Cross-sectional analysis of 789 participants with probable depression (CES-D≥16) recruited from 30 randomly selected Australian general practices to take part in a ten-year cohort study about depression were surveyed about their antidepressant use.
165 (21.0%) participants reported <2 years of antidepressant use and 145 (18.4%) reported ≥2 years of antidepressant use.
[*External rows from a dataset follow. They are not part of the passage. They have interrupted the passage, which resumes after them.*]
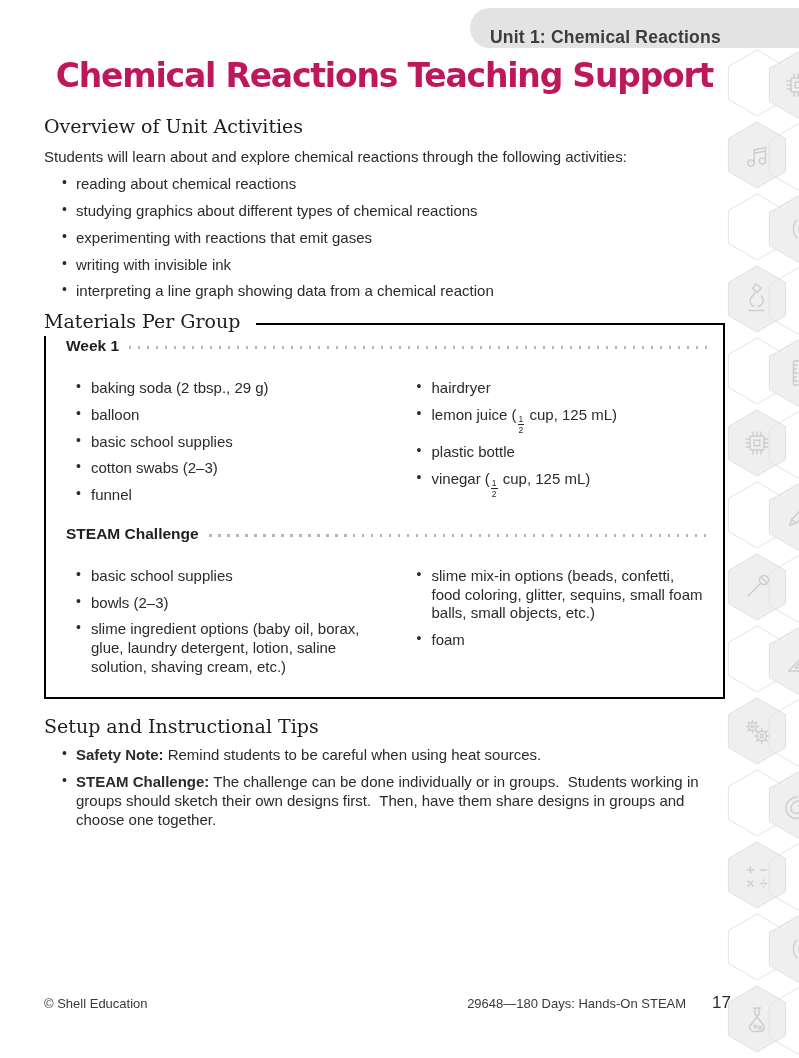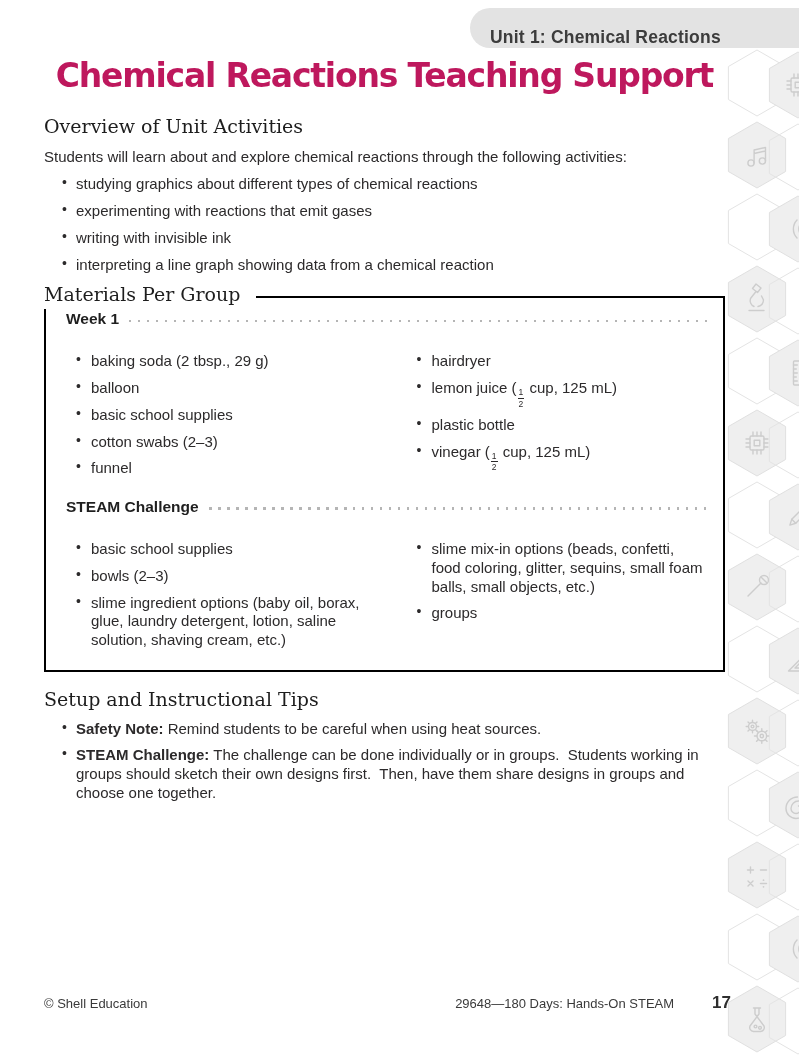"reading about chemical reactions" li { html: none -> <li>reading about chemical reactions</li> }
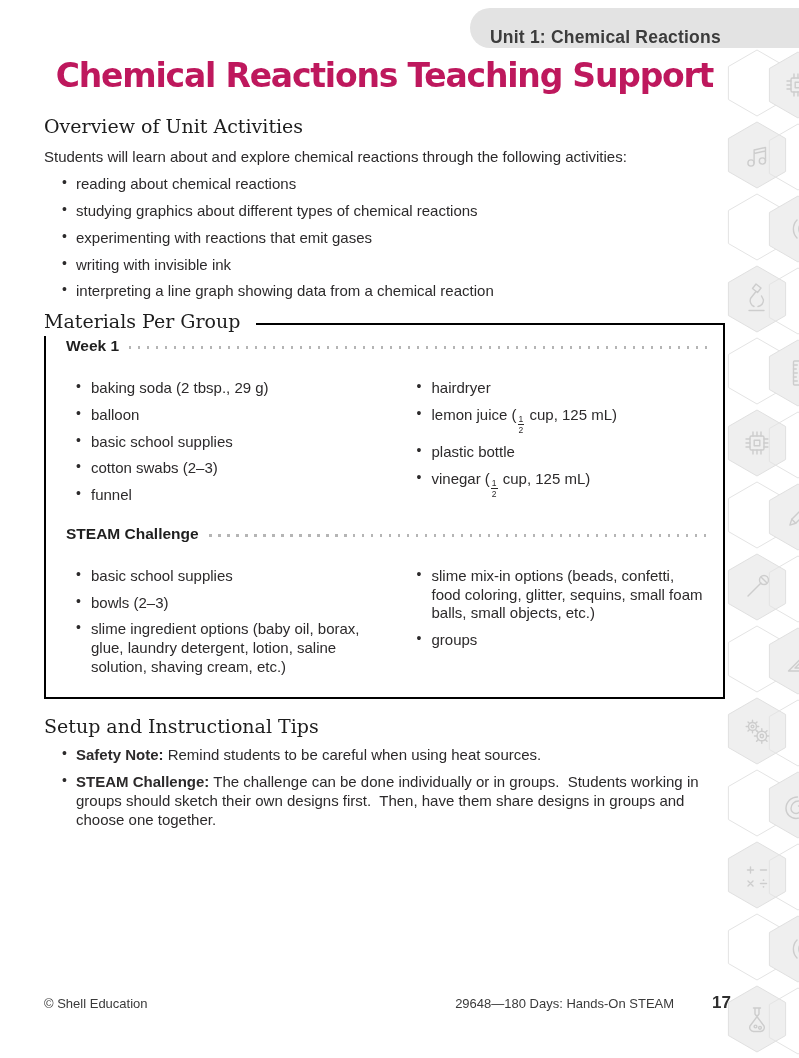"groups" li { text: groups -> foam }
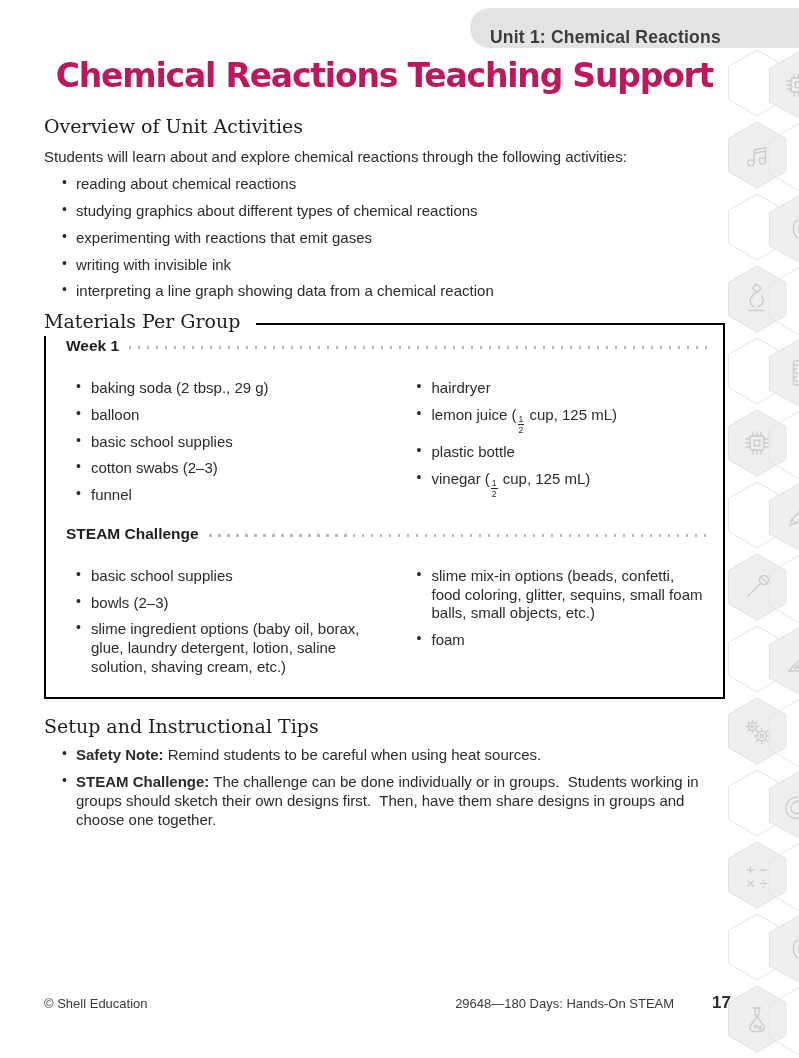"17" .page-num { font-weight: bold -> normal; margin-left: 12px -> none }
After adjusting for depression severity, LTU AD was associated with: single (OR 1.56, 95%CI 1.05-2.32) or recurrent episode of depression (3.44, 2.06-5.74); using SSRIs (3.85, 2.03-7.33), sedatives (2.04, 1.29-3.22), or antipsychotics (4.51, 1.67-12.17); functional limitations due to long-term illness (2.81, 1.55-5.08), poor/fair self-rated health (1.57, 1.14-2.15), inability to work (2.49, 1.37-4.53), benefits as main source of income (2.15, 1.33-3.49), GP visits longer than 20min (1.79, 1.17-2.73); rating GP visits as moderately to extremely helpful (2.71, 1.79-4.11), and more self-help practices (1.16, 1.09-1.23).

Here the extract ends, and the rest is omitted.